# Work to complete:
Below are the entries; state how many of their lines contain the string "Service", and nothing more.

Saved entries
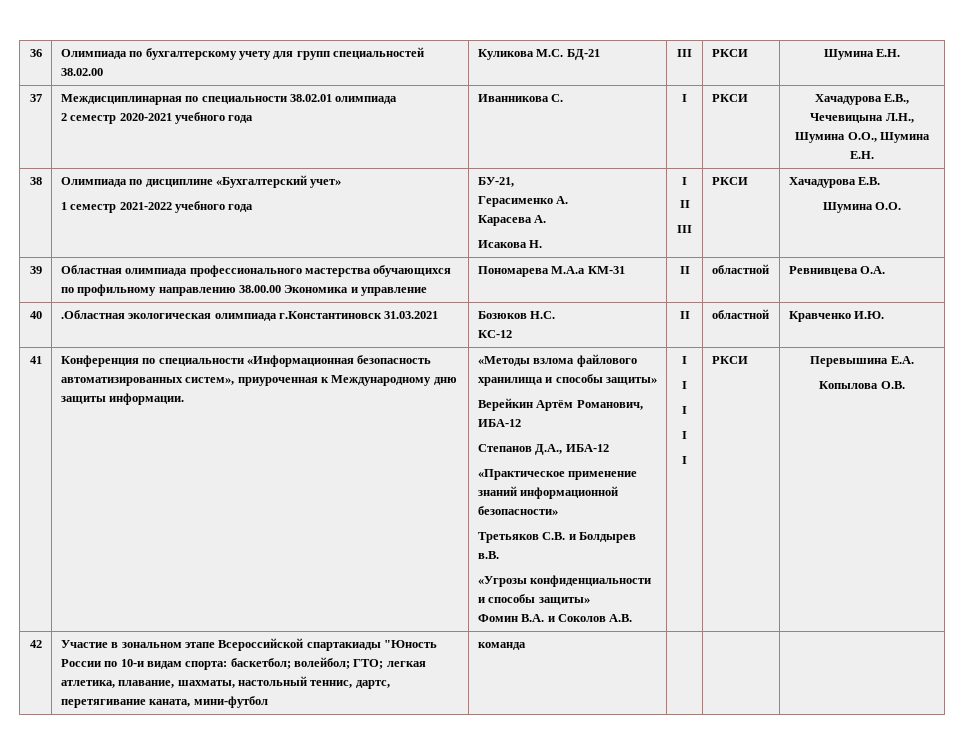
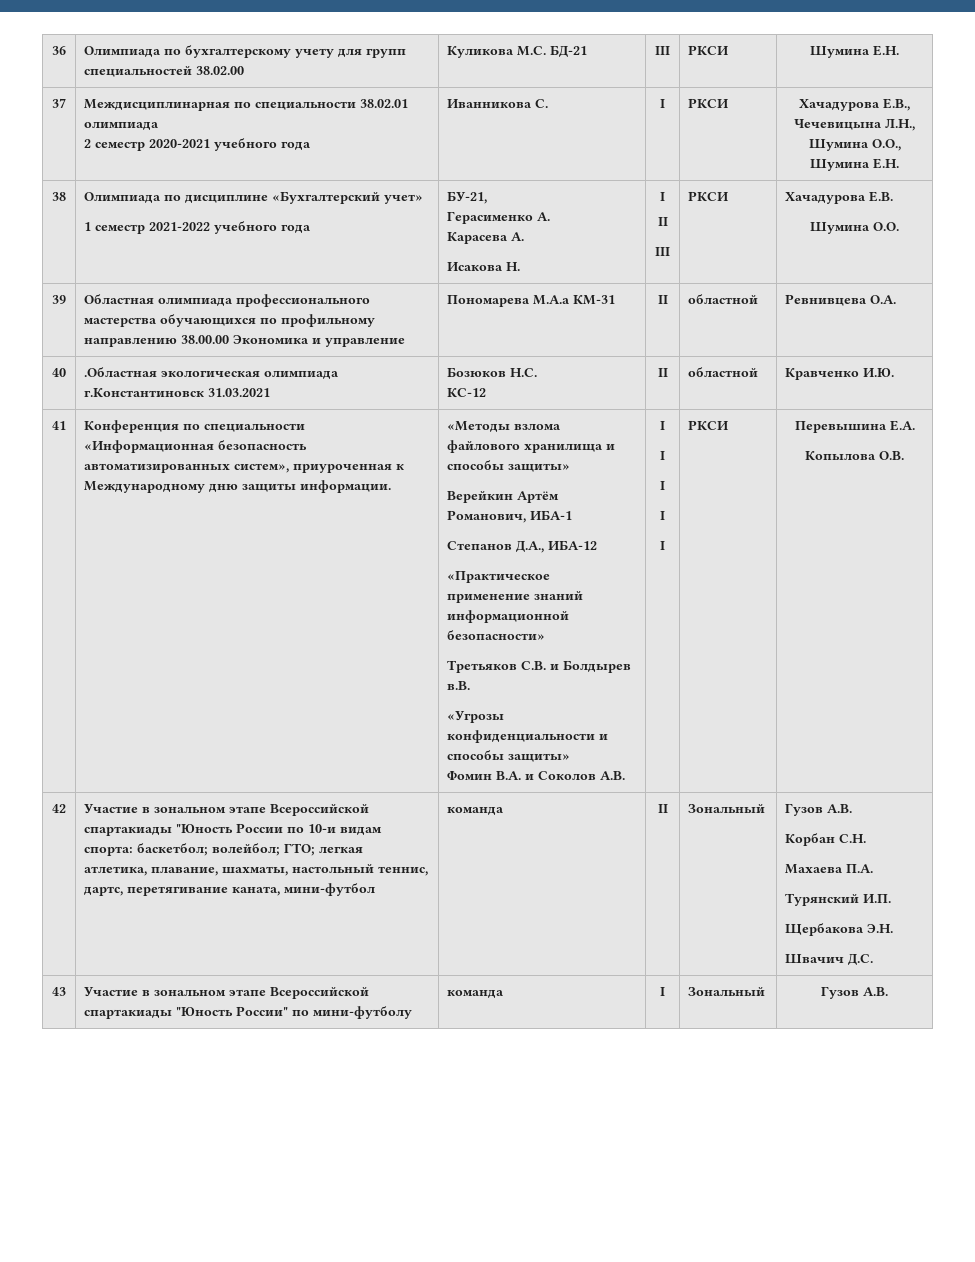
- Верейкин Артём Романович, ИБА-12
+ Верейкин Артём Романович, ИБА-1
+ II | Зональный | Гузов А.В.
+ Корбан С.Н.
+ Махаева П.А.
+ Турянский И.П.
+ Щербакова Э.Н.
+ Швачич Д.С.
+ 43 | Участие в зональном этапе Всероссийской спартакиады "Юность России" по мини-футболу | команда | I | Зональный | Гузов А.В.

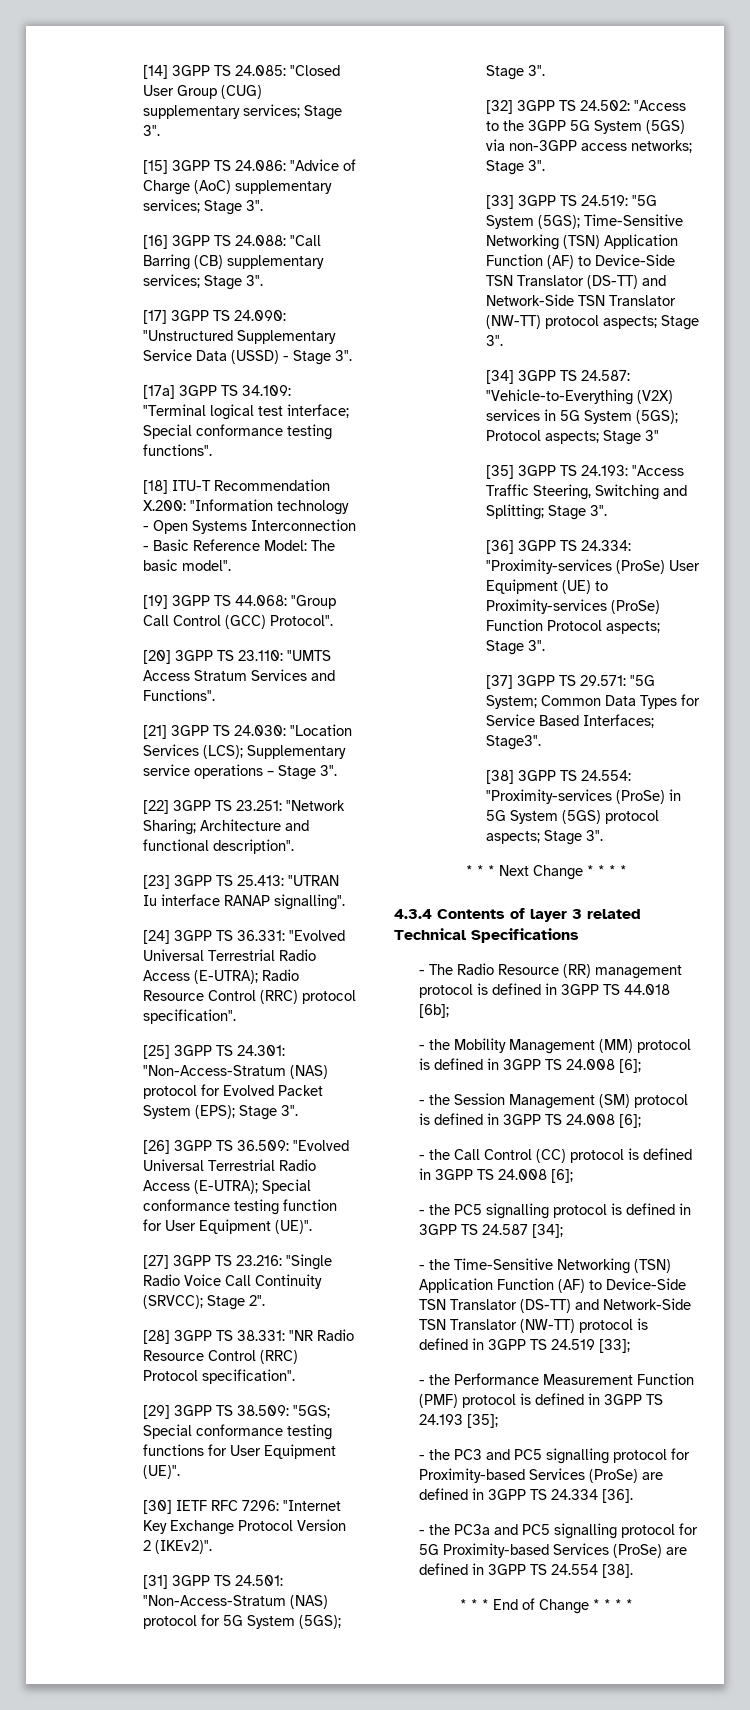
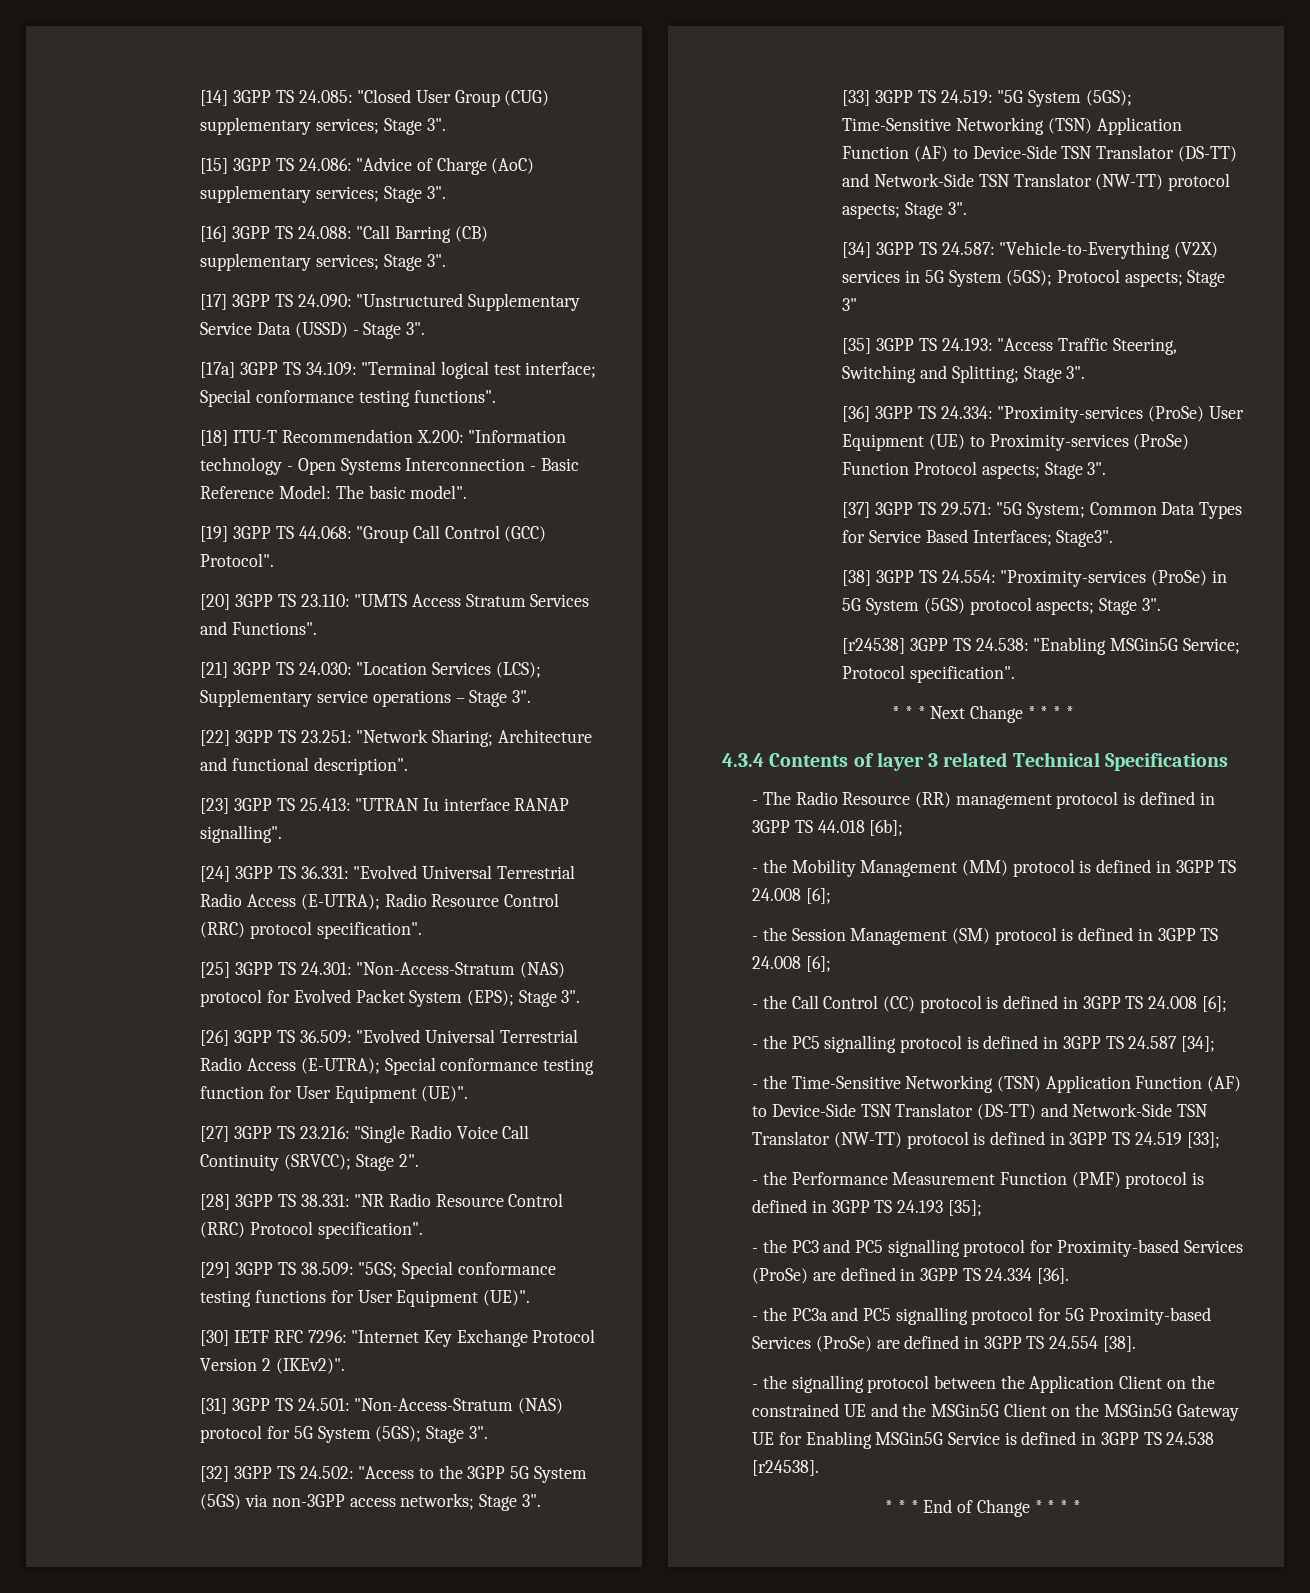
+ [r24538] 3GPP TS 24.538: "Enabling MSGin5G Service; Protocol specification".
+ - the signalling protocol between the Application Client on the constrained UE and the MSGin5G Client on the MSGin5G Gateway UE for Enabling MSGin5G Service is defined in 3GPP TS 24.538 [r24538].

# Solution below:
2